Redundant fields in COPC header

connormanning commented 3 years ago

The COPC offsets below are redundant info which is already contained in the LAS VLRs directly:

  uint64_t laz_vlr_offset;      // File offset of the *data* of the LAZ VLR
  uint64_t laz_vlr_size;        // Size of the *data* of the LAZ VLR.
  uint64_t wkt_vlr_offset;      // File offset of the *data* of the WKT VLR if it exists, 0 otherwise
  uint64_t wkt_vlr_size;        // Size of the *data* of the WKT VLR if it exists, 0 otherwise
  uint64_t eb_vlr_offset;       // File offset of the *data* of the extra bytes VLR if it exists, 0 otherwise
  uint64_t eb_vlr_size;         // Size of the *data* of the extra bytes VLR if it exists, 0 otherwise

What is the use-case for this data being duplicated? It seems error-prone to have the same data in multiple spots, and also seems to go against the push behind COPC - to live as a spatially organized structure inside a format that we don't have to invent. Here we are reinventing (a subset of) VLR header information in our own header format.

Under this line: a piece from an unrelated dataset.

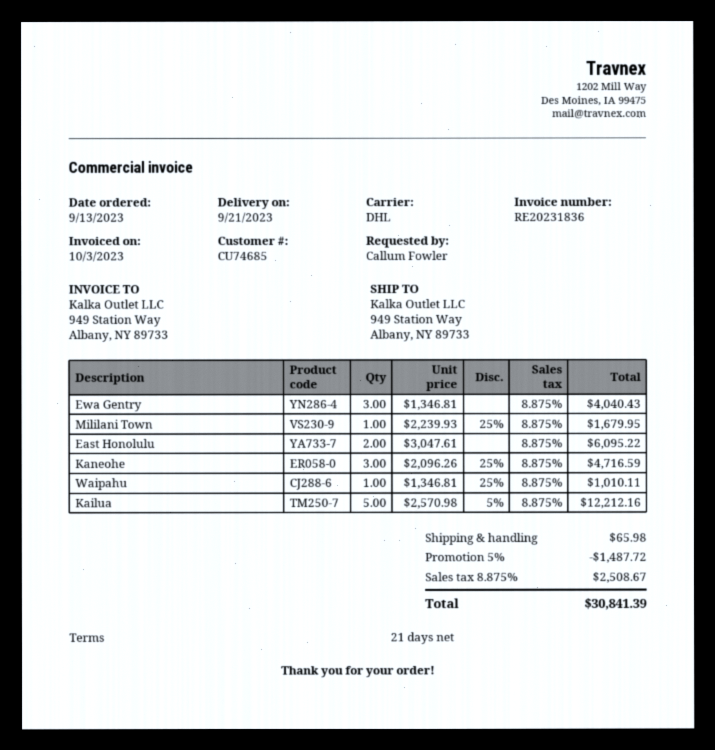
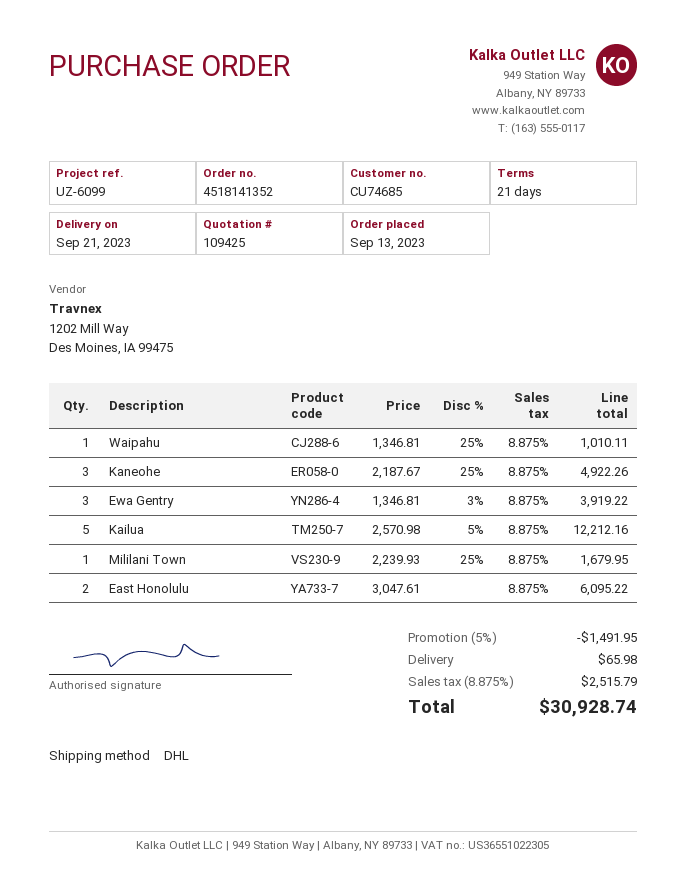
Ewa Gentry: 3 x 1346.81 = 4040.43 -> 3 x 1346.81 - 3% = 3919.22
Kaneohe: 3 x 2096.26 - 25% = 4716.59 -> 3 x 2187.67 - 25% = 4922.26
discount: 5% = 1487.72 -> 5% = 1491.95
tax: 8.875% = 2508.67 -> 8.875% = 2515.79
total: 30841.39 -> 30928.74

As for implementing the spec, if you are using a COPC or LAS library like the ones I linked above, you have the VLR information packaged for you for free. And if not, you are going to be manually parsing out the LAS header, the bodies of the VLRs (even if not their headers due to this duplication), walking and parsing the hierarchy, and others. The few lines of VLR header parsing are comparatively trivial.

Both current implementations copc-lib and copc.js awaken the VLR headers on initialization and then ignore these COPC header values in favor of the VLR headers.

And as for reading the data, the magnitudes here are on the order of a few hundred bytes and would generally only be parsed once per reader instance, so I'm skeptical of a big performance impact.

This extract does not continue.